• [ASSIGNMENT]: Only the text belongs in the answer: every line of the records below, transcribed exactly.

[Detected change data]
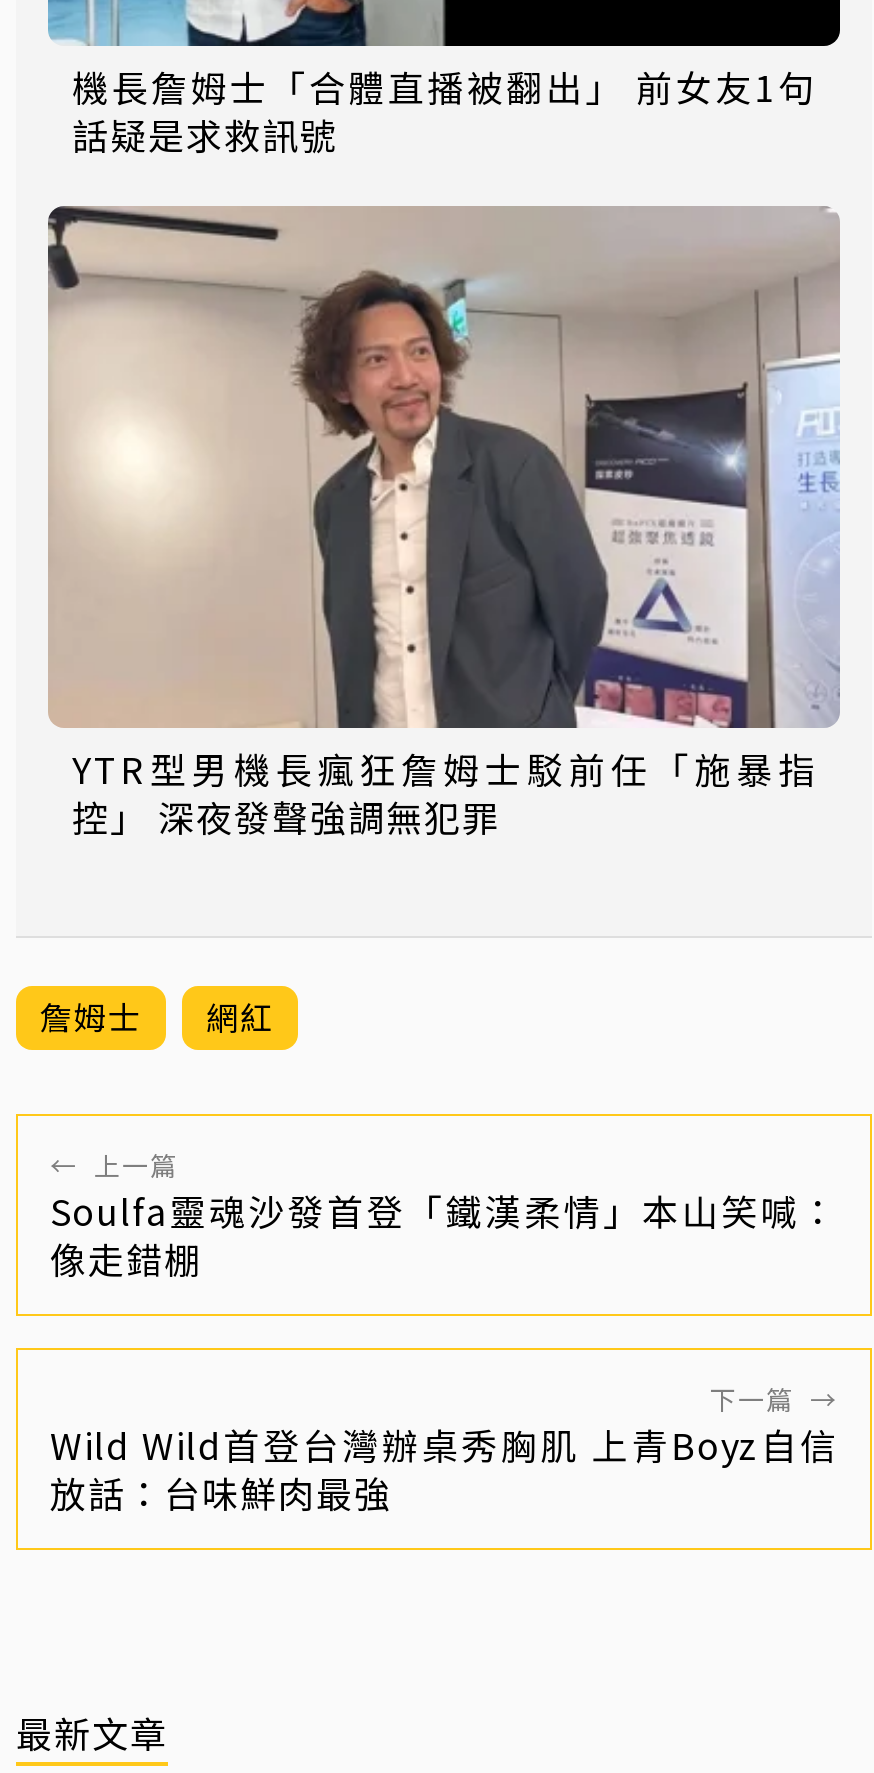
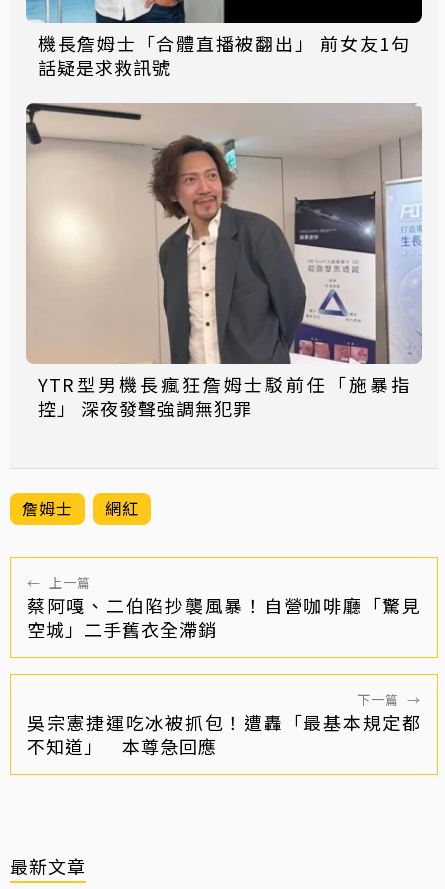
- Soulfa靈魂沙發首登「鐵漢柔情」本山笑喊：
- 像走錯棚
+ 蔡阿嘎、二伯陷抄襲風暴！自營咖啡廳「驚見
+ 空城」二手舊衣全滯銷

- Wild Wild首登台灣辦桌秀胸肌 上青Boyz自信
- 放話：台味鮮肉最強
+ 吳宗憲捷運吃冰被抓包！遭轟「最基本規定都
+ 不知道」 本尊急回應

• [YOUR RESPONSE]:
- Soulfa靈魂沙發首登「鐵漢柔情」本山笑喊：
- 像走錯棚
+ 蔡阿嘎、二伯陷抄襲風暴！自營咖啡廳「驚見
+ 空城」二手舊衣全滯銷

- Wild Wild首登台灣辦桌秀胸肌 上青Boyz自信
- 放話：台味鮮肉最強
+ 吳宗憲捷運吃冰被抓包！遭轟「最基本規定都
+ 不知道」 本尊急回應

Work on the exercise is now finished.